• Task requirements:
Could the entries below be transcribed word for word, with the pictures omitted?

• Extracted data entries:
####################

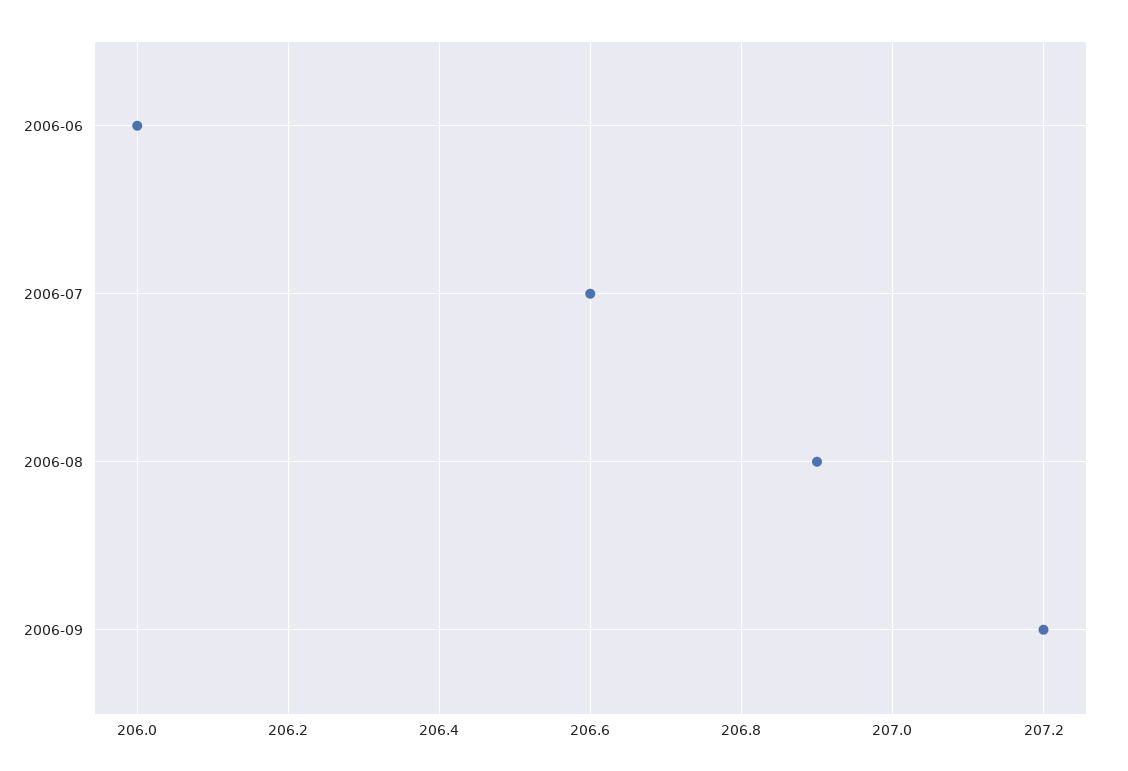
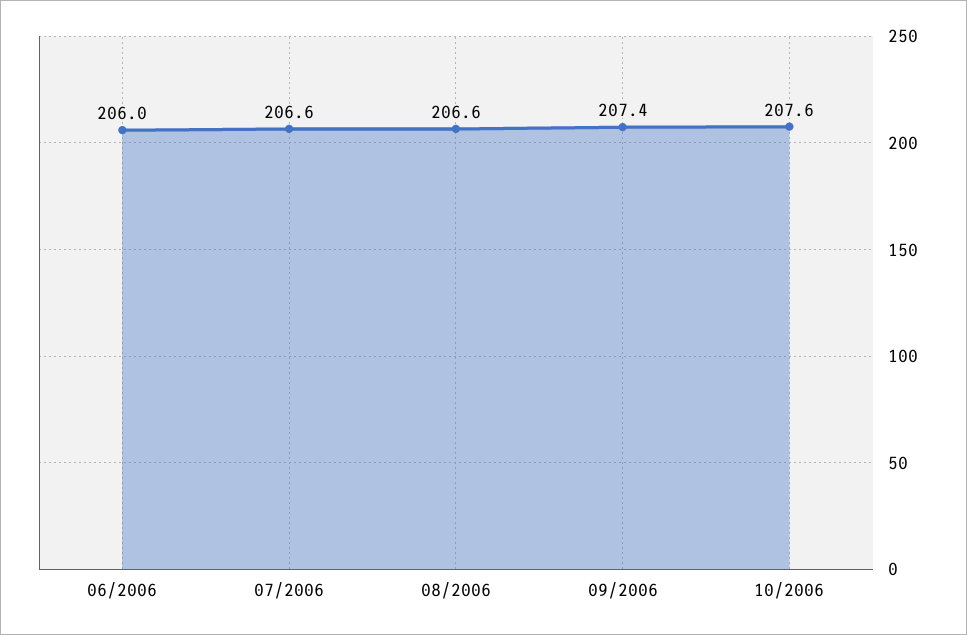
2006-08: 206.9 -> 206.6
2006-09: 207.2 -> 207.4
10/2006: none -> 207.6

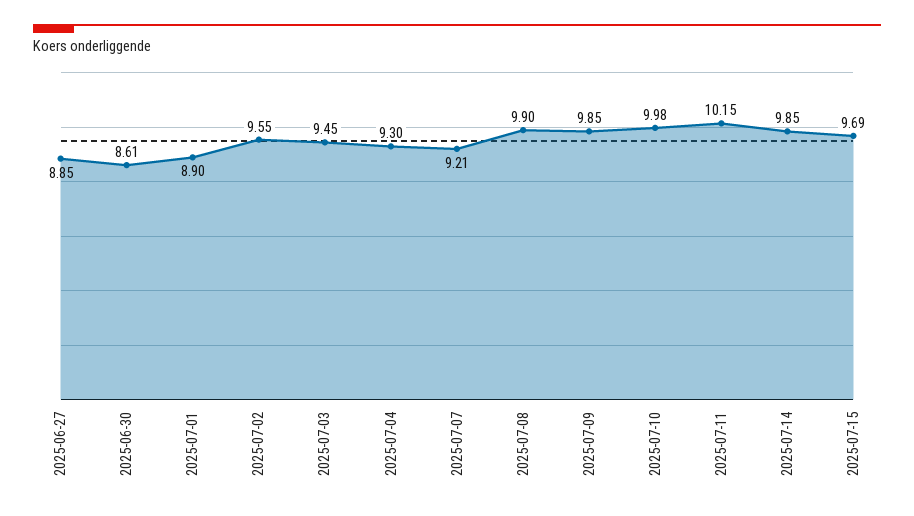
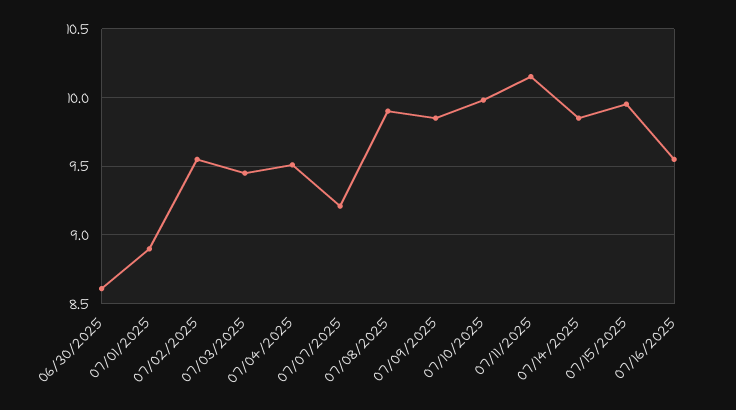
2025-06-27: 8.85 -> none
2025-07-04: 9.3 -> 9.5
2025-07-15: 9.69 -> 9.95
07/16/2025: none -> 9.55

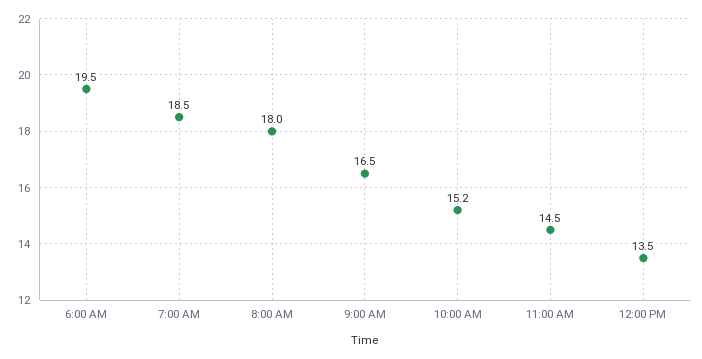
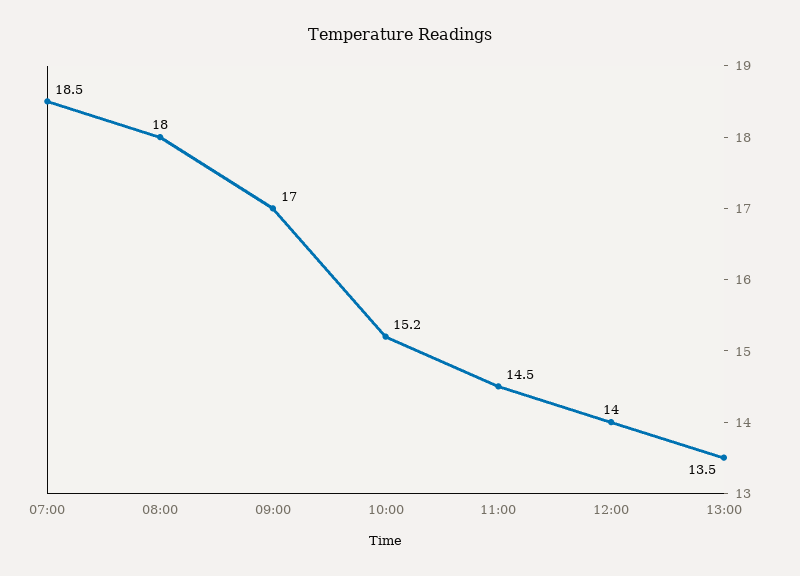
6:00 AM: 19.5 -> none
9:00 AM: 16.5 -> 17
12:00 PM: 13.5 -> 14
13:00: none -> 13.5

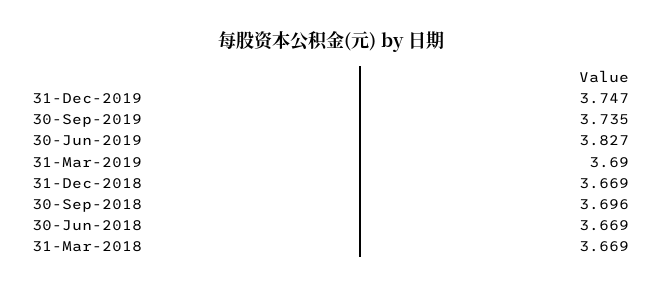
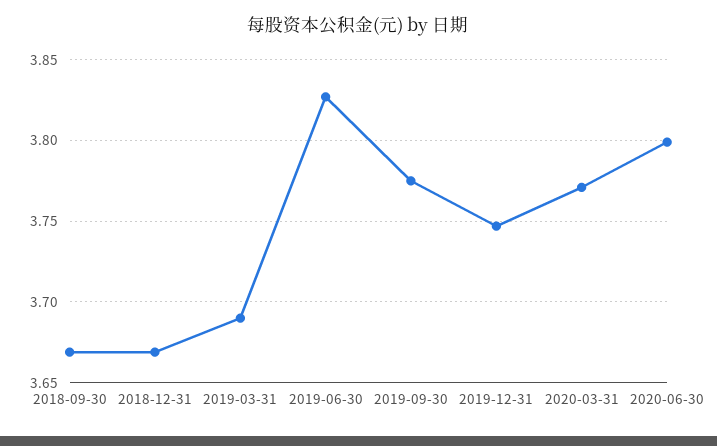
30-Sep-2019: 3.735 -> 3.775
30-Sep-2018: 3.696 -> 3.67
30-Jun-2018: 3.669 -> none
31-Mar-2018: 3.669 -> none
2020-03-31: none -> 3.77
2020-06-30: none -> 3.8

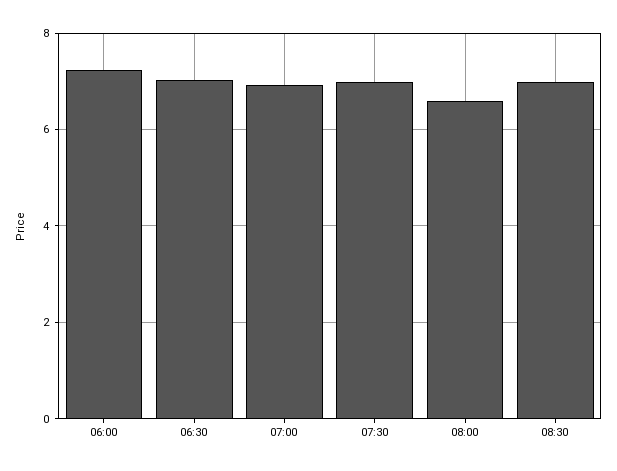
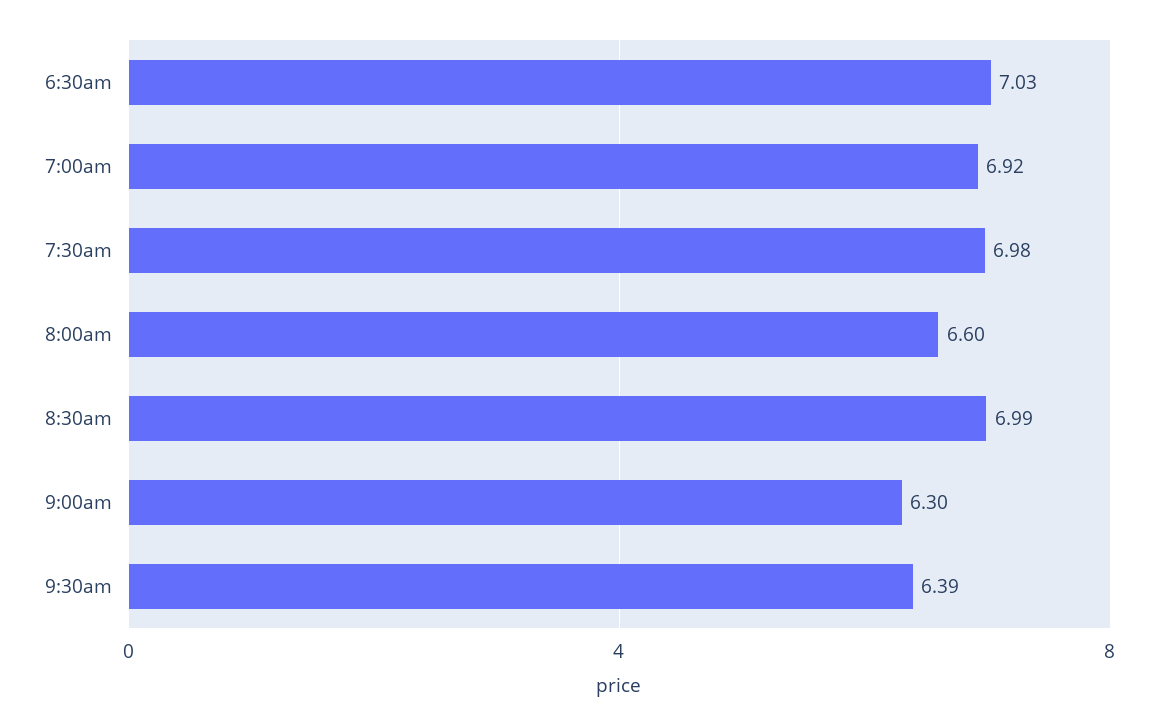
06:00: 7.2 -> none
9:00am: none -> 6.3
9:30am: none -> 6.39

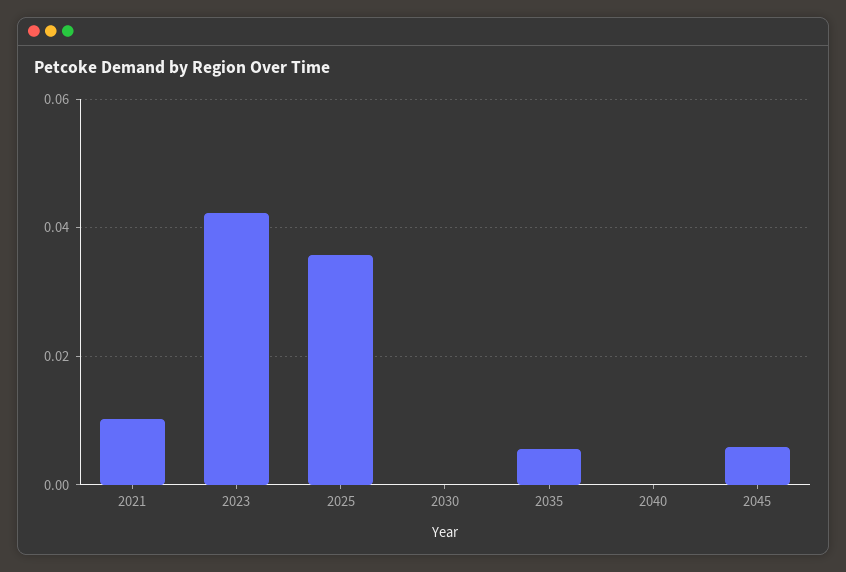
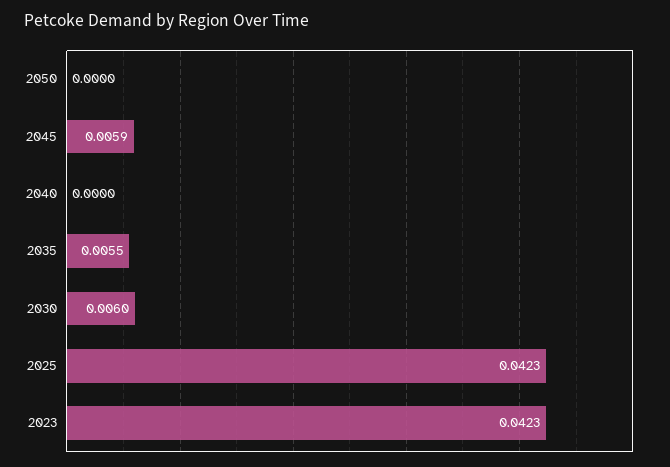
2021: 0.01 -> none
2025: 0.036 -> 0.0423
2030: 0 -> 0.006
2050: none -> 0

####################

• Response below:
2006-08: 206.9 -> 206.6
2006-09: 207.2 -> 207.4
10/2006: none -> 207.6

2025-06-27: 8.85 -> none
2025-07-04: 9.3 -> 9.5
2025-07-15: 9.69 -> 9.95
07/16/2025: none -> 9.55

6:00 AM: 19.5 -> none
9:00 AM: 16.5 -> 17
12:00 PM: 13.5 -> 14
13:00: none -> 13.5

30-Sep-2019: 3.735 -> 3.775
30-Sep-2018: 3.696 -> 3.67
30-Jun-2018: 3.669 -> none
31-Mar-2018: 3.669 -> none
2020-03-31: none -> 3.77
2020-06-30: none -> 3.8

06:00: 7.2 -> none
9:00am: none -> 6.3
9:30am: none -> 6.39

2021: 0.01 -> none
2025: 0.036 -> 0.0423
2030: 0 -> 0.006
2050: none -> 0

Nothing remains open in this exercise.